Le patrimoine génétique de la souche E. coli de laboratoire non pathogène a été entièrement séquencé en 1997. Son génome comprend 4,6 millions de paires de bases codant environ 4200 protéines.
En 2001, le génome d'une souche de E. coli entérohémorragique (provoquant la maladie du hamburger) a été séquencé. Il comprend 5,5 millions de paires de bases codant 5400 protéines. L'année suivante, le génome d'une souche de E. coli provoquant des infections urinaires (cystite, pyélonéphrite) et des méningites néonatales, a été séquencé. Il comprend 5,2 millions de paires de bases codant 5300 protéines.
La comparaison des génomes de ces trois souches de E. coli révèle que seulement 40% de leurs gènes sont communs - à titre de comparaison, 99% des gènes de l'Homme et des grands singes sont communs. Ceci témoigne du remarquable potentiel évolutif et de la versatilité de ce taxon bactérien. En effet, les souches de E. coli pathogènes ont acquis au cours de l’évolution un répertoire de gènes de virulence, qui leur permettent de coloniser de nouvelles niches écologiques en contournant les mécanismes de défense de l’hôte. L’expression d’un répertoire spécifique de facteurs de virulence est corrélée à une pathologie particulière et permet de définir différents pathovars (voir infra).
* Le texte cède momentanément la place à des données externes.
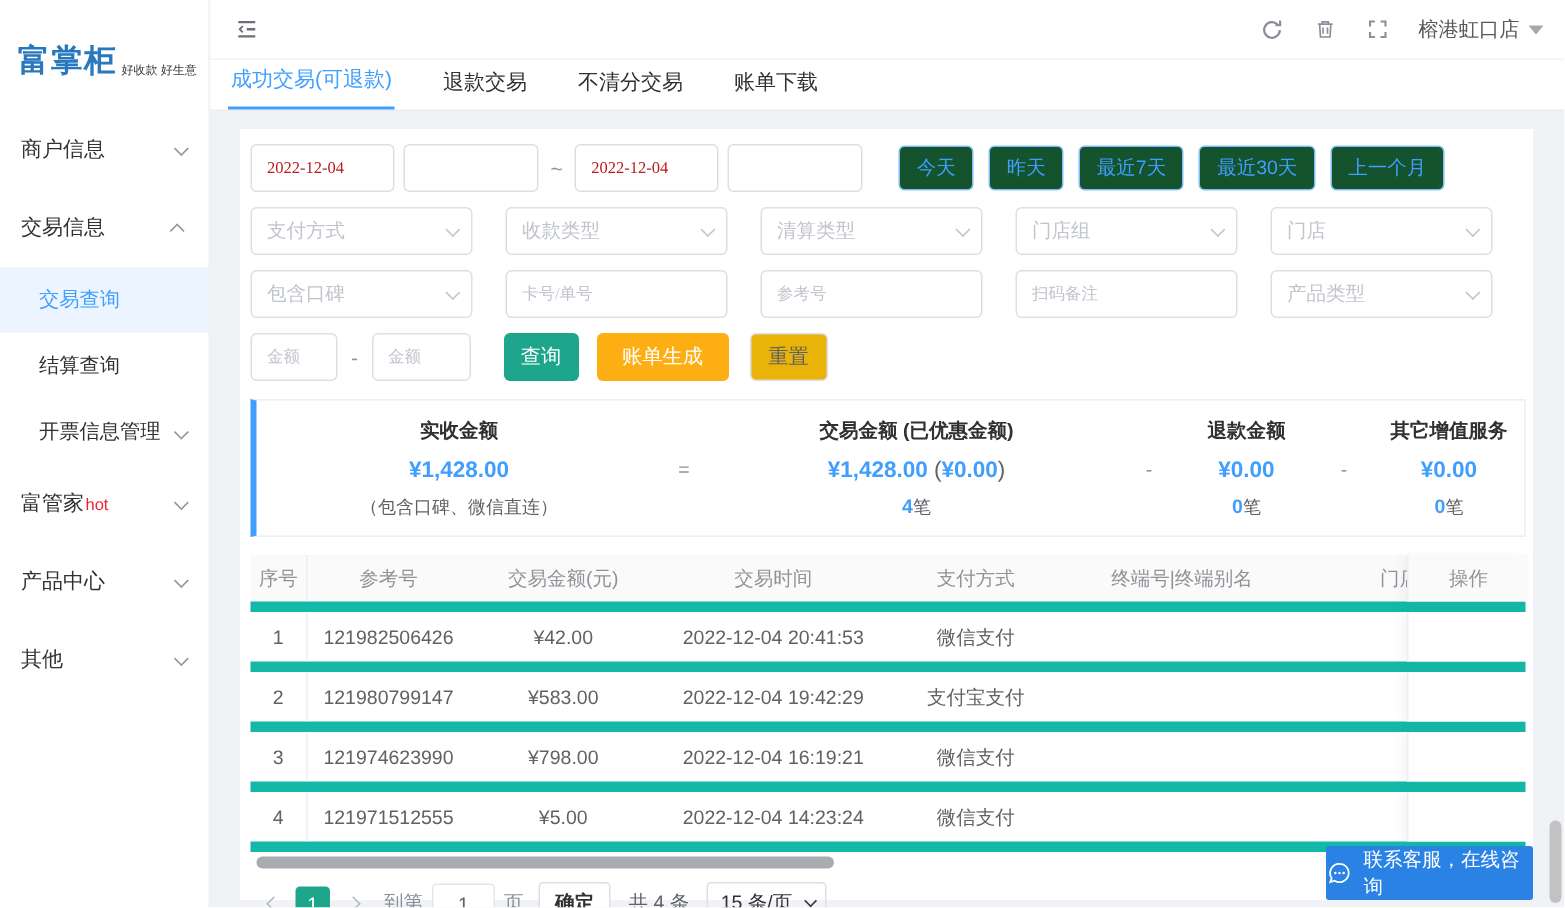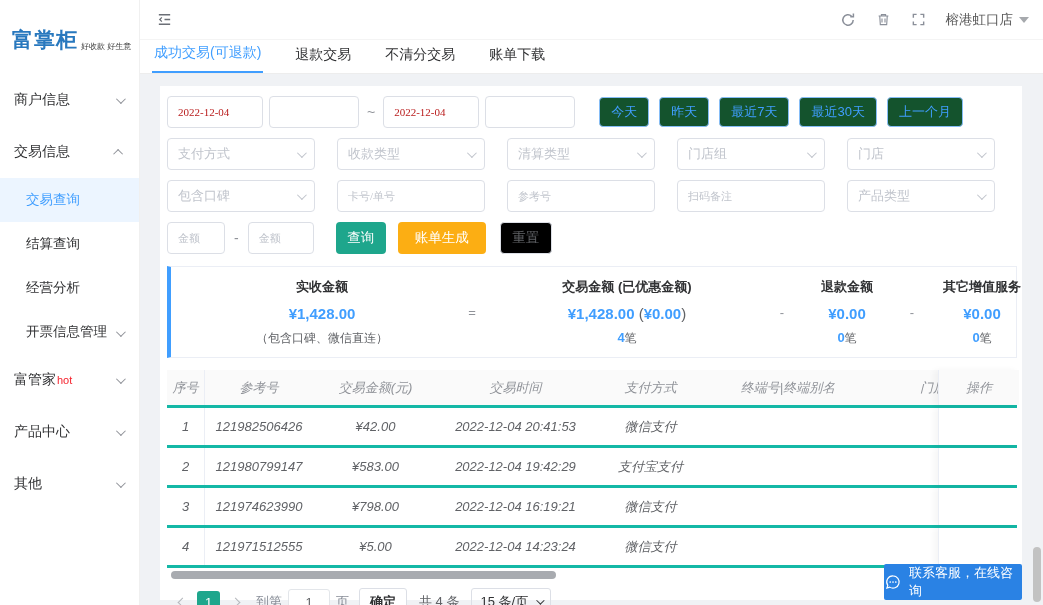--- a/index.html
+++ b/index.html
@@ -58,7 +58,7 @@
   .btn { height:32px; border:none; border-radius:4px; font-size:13.5px; cursor:pointer; font-family:inherit; display:flex; align-items:center; justify-content:center; }
   .btn-query { background:#1ea68c; color:#fff; width:50px; margin-left:22px; }
   .btn-bill { background:#fcae13; color:#fff; width:88px; margin-left:12px; }
-  .btn-reset { background:#000000; color:#606266; border:1px solid #dcdfe6; width:52px; margin-left:14px; }
+  .btn-reset { background:#eab308; color:#606266; border:1px solid #dcdfe6; width:52px; margin-left:14px; }
 
   
   .summary { border:1px solid #ebeef5; border-left:4px solid #409eff; margin:12px 0 12px 2px; padding:11px 16px 10px; display:grid; grid-template-columns:270px 30px 280px 30px 100px 30px 110px; align-items:center; }

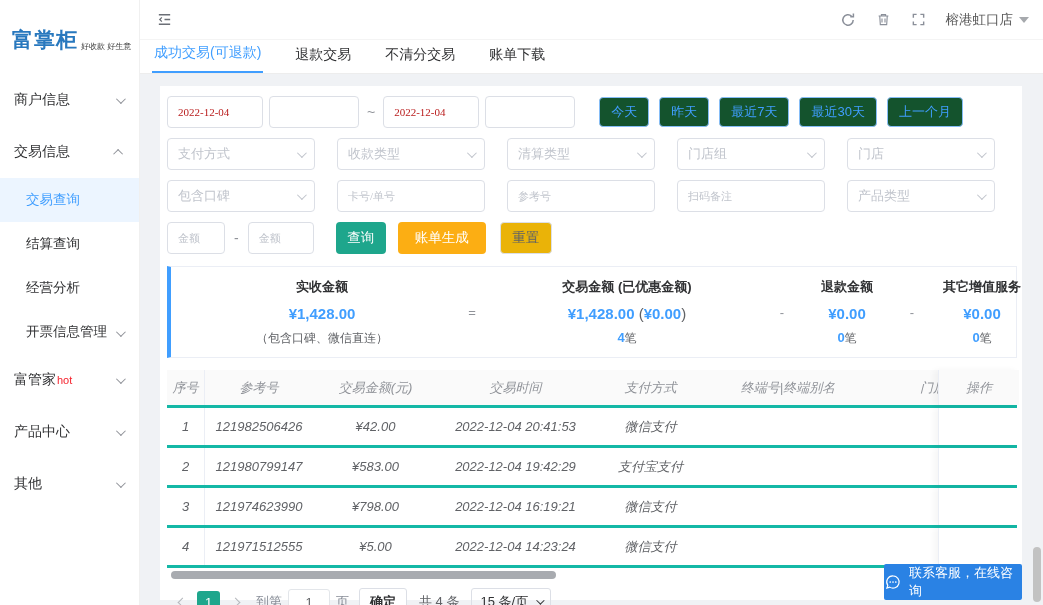--- a/index.html
+++ b/index.html
@@ -128,9 +128,6 @@
     </div>
     <div class="submenu-item">
       <span>结算查询</span>
-    </div>
-    <div class="submenu-item">
-      <span>经营分析</span>
     </div>
     <div class="submenu-item">
       <span>开票信息管理</span>

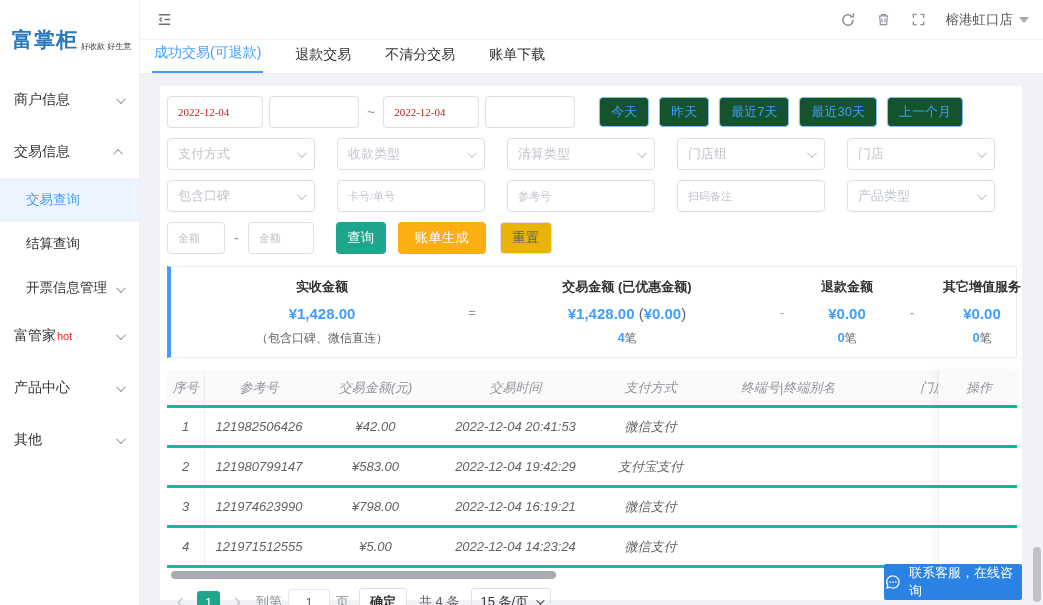--- a/index.html
+++ b/index.html
@@ -61,7 +61,7 @@
   .btn-reset { background:#eab308; color:#606266; border:1px solid #dcdfe6; width:52px; margin-left:14px; }
 
   
-  .summary { border:1px solid #ebeef5; border-left:4px solid #409eff; margin:12px 0 12px 2px; padding:11px 16px 10px; display:grid; grid-template-columns:270px 30px 280px 30px 100px 30px 110px; align-items:center; }
+  .summary { border:1px solid #ebeef5; border-left:4px solid #409eff; margin:12px 0 12px 2px; padding:11px 0 10px; display:grid; grid-template-columns:270px 30px 280px 30px 100px 30px 110px; align-items:center; }
   .sum-col { text-align:center; }
   .sum-title { font-size:13px; font-weight:bold; color:#303133; }
   .sum-val { font-size:15px; font-weight:bold; color:#409eff; margin:9px 0 8px; }

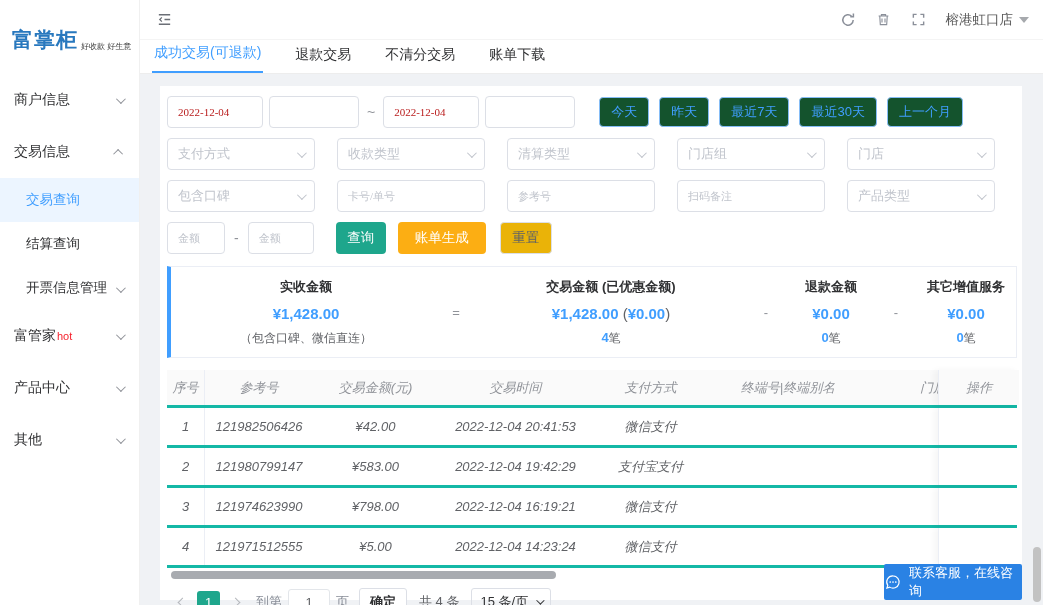--- a/index.html
+++ b/index.html
@@ -72,7 +72,7 @@
 
   
   .table { margin-left:2px; font-size:13px; }
-  .t-row { display:grid; grid-template-columns:38px 108px 125px 155px 115px 160px 70px 81px; border-bottom:3px solid #14b8a6; height:40px; align-items:center;font-style:italic; }
+  .t-row { display:grid; grid-template-columns:38px 108px 125px 155px 115px 160px 70px 81px; border-bottom:7px solid #14b8a6; height:40px; align-items:center; }
   .t-head { background:#fafafa; color:#909399; height:38px; }
   .tc { text-align:center; overflow:hidden; white-space:nowrap; }
   .tc.c1 { border-right:1px solid #ebeef5; height:100%; display:flex; align-items:center; justify-content:center; }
Le concept de la pathogénicité bactérienne résultant d’un processus multifactoriel, impliquant une myriade de gènes, dont l’expression est chorégraphiée par des processus de régulation est maintenant bien accepté. L’expression de ces gènes permet une adhésion plus efficace, ou l’invasion des tissus de l’hôte, et permet ainsi la colonisation de niches inaccessibles ou inhospitalières pour les E. coli commensaux. En ce sens, la pathogénicité peut être considérée comme un avantage sélectif, et le succès d’une souche de E. coli en tant que pathogène requiert probablement l’acquisition et la sélection de gènes de virulence, envers des recombinaisons et des transferts génétiques non spécifiques. La plasticité du génome de E. coli est à la base de ce processus. La séquence complète du génome de plusieurs souches de E. coli montre la présence de nombreuses séquences d’insertion (IS), de séquences bactériophagiques, ainsi que d'autres plages de séquences inusuelles qui témoignent de l’extraordinaire plasticité du génome de ce genre bactérien. Ce sont les isolats cliniques de E. coli qui possèdent les plus grands génomes, alors que celui de la E. coli de laboratoire, non pathogène, fait 4,63 Mb. Il apparaît ainsi que le fossé qui sépare les E. coli commensales des E. coli pathogènes est dû à l'acquisition de répertoires de gènes de virulence. Il se pourrait que l’acquisition de ces gènes soit facilitée par une importante aptitude à muter. En effet, plus de 1% des isolats d’E. coli ou de Salmonella impliqués dans des infections alimentaires sont des « mutateurs » qui présentent une forte tendance à muter, un phénomène corrélé à une déficience dans certains systèmes de réparation de l’ADN. Les gènes de virulence sont le plus souvent localisés sur des éléments génétiques transmissibles comme des transposons, des plasmides ou des bactériophages. De plus, ils peuvent être regroupés sur de grands blocs d’ADN chromosomique appelés « îlots de virulence ».